What to produce →
Nothing but the exact lines from the one containing "row UC-ECAP24120013: Lavenia" through the last line of the records below belongs in your answer.

[Records for this task]

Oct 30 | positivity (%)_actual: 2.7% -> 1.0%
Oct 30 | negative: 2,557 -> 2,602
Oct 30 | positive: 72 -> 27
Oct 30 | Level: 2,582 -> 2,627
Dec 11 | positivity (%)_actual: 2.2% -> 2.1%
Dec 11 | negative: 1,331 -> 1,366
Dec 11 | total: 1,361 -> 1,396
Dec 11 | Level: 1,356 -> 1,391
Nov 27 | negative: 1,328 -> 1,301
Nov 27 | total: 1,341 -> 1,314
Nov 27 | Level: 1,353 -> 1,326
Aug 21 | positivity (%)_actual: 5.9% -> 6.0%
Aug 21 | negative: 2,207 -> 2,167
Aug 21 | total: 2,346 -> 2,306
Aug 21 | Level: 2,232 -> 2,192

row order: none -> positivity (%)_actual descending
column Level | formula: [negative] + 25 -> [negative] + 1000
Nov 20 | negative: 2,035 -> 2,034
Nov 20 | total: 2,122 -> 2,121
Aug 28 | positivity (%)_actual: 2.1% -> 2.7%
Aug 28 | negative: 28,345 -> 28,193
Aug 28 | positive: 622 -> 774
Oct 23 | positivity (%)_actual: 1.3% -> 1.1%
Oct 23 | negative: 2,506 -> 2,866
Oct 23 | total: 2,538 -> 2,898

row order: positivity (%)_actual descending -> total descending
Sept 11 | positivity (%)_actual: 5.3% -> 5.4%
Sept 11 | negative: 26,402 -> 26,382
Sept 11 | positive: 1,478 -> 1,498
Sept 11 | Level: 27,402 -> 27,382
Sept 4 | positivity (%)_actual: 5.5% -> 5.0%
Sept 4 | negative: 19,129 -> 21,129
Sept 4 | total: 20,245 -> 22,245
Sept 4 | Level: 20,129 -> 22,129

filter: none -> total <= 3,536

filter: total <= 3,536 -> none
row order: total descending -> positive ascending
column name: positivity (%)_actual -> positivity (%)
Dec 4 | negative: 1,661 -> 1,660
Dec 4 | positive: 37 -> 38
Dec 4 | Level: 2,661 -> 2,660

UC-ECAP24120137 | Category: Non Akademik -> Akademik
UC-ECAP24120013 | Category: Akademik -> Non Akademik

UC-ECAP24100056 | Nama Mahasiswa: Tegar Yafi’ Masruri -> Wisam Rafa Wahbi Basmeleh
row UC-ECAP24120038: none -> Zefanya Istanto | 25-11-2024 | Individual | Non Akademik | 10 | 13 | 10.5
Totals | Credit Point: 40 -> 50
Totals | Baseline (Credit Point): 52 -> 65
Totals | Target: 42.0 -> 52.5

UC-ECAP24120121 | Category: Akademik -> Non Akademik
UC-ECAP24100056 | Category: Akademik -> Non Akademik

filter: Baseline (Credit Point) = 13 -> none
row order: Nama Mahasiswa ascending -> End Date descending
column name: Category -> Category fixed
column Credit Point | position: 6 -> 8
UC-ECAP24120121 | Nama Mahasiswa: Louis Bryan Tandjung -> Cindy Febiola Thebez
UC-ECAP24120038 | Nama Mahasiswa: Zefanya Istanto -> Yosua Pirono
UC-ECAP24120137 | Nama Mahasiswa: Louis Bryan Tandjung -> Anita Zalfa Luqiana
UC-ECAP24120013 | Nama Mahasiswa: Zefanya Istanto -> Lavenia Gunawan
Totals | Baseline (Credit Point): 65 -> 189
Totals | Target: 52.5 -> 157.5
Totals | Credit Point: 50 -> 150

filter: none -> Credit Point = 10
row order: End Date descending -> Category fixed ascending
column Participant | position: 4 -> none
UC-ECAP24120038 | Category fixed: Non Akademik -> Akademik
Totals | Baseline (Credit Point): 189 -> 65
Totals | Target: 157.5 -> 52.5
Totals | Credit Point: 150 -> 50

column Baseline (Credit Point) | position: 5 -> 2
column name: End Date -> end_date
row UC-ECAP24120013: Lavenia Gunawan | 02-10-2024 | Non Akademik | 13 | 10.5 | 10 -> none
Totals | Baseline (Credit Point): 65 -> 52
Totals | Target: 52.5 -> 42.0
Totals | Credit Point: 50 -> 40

[/Records for this task]

Response →
row UC-ECAP24120013: Lavenia Gunawan | 02-10-2024 | Non Akademik | 13 | 10.5 | 10 -> none
Totals | Baseline (Credit Point): 65 -> 52
Totals | Target: 52.5 -> 42.0
Totals | Credit Point: 50 -> 40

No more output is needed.